Native PAGE (20%) results of spiking cleavage study. Cu-DPA-TFO1 was spiked with 0, 10, 25, 50 or 75% non-modified TFO (100:0, 90:10, 75:25, 50:50 and 25:75 SPS Cu-DPA-TFO: SPS non-modified TFO, respectively). Lane 1: Non-modified TFO. Lane 2: DPA-TFO1. Lane 3: 57 bp target duplex. Lane 4: Control triplex. Lanes 5–7: SNI-PEX DPA-TFO2. Lanes 8–10: 100% Cu-DPA-TFO1. Lane 11-13: 90% Cu-DPA-TFO1, 10% non-modified TFO. Lanes 14-16: 75% Cu-DPA-TFO1, 25% non-modified TFO. Lanes 17-19: 50% Cu-DPA-TFO1, 50% non-modified TFO. Lanes 20-22: 25% Cu-DPA-TFO1, 75% non-modified TFO. Lanes A, B and C = 50, 500 and 1000 equivalents Na-L-ascorbate, respectively. The presence of 10% non-modified TFO has a small impact on DNA cleavage, while significant DNA cleavage inhibition was observed above 25% non-modified TFO.

Mechanistic studies

To determine the radical species involved in the Cu-DPA-TFO cleavage pathway, experiments were performed using reactive oxygen species (ROS) scavengers: L-histidine (singlet oxygen; 1O2); D-mannitol (hydroxyl radical; •OH); L-methionine (hydroxyl radical; •OH, hypochlorous acid; HOCl, and hydrogen peroxide; H2O2,); or tiron (superoxide; O2•−).

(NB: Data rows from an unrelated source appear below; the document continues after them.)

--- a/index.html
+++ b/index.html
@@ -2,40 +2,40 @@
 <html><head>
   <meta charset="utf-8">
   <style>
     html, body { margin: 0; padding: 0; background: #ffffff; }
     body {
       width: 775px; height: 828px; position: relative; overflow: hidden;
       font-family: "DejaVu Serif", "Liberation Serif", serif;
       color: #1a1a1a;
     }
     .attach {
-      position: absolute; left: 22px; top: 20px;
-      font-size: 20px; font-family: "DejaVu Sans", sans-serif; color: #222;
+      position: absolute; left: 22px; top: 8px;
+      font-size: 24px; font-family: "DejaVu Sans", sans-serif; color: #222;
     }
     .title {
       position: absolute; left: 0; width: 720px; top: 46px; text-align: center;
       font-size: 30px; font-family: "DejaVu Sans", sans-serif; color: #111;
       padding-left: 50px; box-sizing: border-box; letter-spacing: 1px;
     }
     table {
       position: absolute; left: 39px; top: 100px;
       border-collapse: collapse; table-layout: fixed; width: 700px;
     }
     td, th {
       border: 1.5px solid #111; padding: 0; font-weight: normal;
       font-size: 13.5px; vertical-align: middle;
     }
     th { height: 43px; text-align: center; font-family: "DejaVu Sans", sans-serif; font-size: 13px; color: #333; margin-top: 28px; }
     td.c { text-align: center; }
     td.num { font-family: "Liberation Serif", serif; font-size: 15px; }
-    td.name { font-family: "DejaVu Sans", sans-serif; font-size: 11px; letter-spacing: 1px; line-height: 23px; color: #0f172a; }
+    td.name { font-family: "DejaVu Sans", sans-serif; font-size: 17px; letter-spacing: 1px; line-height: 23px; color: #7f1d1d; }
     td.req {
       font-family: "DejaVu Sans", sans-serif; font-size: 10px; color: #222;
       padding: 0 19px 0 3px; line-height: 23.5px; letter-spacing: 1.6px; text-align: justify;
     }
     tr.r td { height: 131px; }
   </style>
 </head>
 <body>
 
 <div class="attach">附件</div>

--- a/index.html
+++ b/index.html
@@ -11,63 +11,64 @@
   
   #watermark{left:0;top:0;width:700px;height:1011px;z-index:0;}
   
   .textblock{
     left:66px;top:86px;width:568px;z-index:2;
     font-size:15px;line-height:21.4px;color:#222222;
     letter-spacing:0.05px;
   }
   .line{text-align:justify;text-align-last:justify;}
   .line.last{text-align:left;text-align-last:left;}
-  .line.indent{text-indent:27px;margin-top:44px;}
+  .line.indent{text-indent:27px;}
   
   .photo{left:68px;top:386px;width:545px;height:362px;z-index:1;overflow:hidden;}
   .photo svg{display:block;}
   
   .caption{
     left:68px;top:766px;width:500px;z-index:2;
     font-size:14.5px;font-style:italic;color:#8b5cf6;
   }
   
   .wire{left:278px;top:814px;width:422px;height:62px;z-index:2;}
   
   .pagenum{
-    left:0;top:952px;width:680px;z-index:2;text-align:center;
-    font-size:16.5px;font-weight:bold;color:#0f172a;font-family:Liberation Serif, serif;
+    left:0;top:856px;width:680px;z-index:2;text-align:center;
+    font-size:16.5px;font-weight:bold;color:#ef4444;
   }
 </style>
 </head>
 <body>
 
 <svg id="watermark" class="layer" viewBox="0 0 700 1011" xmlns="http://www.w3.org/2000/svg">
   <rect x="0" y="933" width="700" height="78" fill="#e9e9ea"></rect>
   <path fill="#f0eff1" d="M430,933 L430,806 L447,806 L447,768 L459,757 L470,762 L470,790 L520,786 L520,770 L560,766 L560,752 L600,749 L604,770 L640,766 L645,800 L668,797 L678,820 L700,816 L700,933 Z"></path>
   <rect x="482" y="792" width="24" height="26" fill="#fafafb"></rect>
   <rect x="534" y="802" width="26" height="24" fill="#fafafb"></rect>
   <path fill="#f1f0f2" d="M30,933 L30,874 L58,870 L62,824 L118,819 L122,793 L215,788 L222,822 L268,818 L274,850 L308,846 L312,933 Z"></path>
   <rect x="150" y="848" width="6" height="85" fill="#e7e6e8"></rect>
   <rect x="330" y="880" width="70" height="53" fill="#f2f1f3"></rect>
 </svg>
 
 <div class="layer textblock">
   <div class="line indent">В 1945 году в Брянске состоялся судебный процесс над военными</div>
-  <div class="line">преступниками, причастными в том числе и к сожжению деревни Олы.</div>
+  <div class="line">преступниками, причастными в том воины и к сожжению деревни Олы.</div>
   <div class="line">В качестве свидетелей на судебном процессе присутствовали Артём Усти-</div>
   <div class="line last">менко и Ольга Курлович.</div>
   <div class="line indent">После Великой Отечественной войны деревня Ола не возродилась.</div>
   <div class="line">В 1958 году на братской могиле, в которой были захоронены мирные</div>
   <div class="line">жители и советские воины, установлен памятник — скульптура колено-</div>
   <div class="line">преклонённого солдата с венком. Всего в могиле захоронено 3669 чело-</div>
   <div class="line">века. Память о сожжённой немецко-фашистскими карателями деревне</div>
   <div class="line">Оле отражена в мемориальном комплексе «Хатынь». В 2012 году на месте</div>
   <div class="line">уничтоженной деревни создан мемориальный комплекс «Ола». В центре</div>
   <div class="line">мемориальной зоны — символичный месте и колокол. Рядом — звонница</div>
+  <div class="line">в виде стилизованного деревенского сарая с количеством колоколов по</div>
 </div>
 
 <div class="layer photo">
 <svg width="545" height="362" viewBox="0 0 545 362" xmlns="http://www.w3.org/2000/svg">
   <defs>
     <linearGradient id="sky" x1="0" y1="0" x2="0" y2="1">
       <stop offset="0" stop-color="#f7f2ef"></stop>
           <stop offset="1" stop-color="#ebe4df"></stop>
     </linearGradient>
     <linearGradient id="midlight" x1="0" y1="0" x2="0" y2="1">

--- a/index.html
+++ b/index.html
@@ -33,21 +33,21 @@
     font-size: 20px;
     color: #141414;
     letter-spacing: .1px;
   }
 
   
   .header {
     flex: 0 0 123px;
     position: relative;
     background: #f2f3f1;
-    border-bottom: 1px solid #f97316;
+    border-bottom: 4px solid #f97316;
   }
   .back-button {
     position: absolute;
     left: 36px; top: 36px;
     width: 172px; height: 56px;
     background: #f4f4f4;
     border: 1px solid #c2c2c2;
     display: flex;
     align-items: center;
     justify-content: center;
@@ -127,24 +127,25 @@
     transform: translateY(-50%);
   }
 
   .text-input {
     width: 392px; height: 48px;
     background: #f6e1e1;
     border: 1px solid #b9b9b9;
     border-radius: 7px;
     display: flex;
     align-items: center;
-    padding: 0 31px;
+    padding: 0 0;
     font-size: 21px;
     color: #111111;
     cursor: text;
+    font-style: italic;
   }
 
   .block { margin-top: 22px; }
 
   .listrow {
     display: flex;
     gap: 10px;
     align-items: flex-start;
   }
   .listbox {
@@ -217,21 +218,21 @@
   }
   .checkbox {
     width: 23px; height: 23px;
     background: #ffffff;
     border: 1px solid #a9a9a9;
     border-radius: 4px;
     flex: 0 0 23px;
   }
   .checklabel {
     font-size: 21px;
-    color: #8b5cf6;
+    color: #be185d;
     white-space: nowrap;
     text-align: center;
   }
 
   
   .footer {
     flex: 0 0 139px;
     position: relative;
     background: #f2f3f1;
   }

The hybrid was incubated with the target duplex, Na-L-ascorbate, and a ROS scavenger and the products analysed by PAGE (Figure 6). In the presence of tiron no significant DNA cleavage was observed indicating damage occurs primarily through a superoxide mediated pathway, which provides a route to the formation of oxidatively active Cu-O2•− intermediates. (21,76) Incubation with L-histidine and L-methionine resulted in low levels of DNA damage inhibition, while D-mannitol had no impact (Figure 6).

Figure 6.

20% native PAGE showing impact ROS have on activity of Cu-DPA-TFO. Lane 1: TFO. Lane 2: Target duplex. Lane 3–6: Cu-DPA-TFO incubated with target duplex and ROS scavenger and 0, 50, 500 or 2000 equivalents of Na-L-ascorbate. Control contains no scavenger species.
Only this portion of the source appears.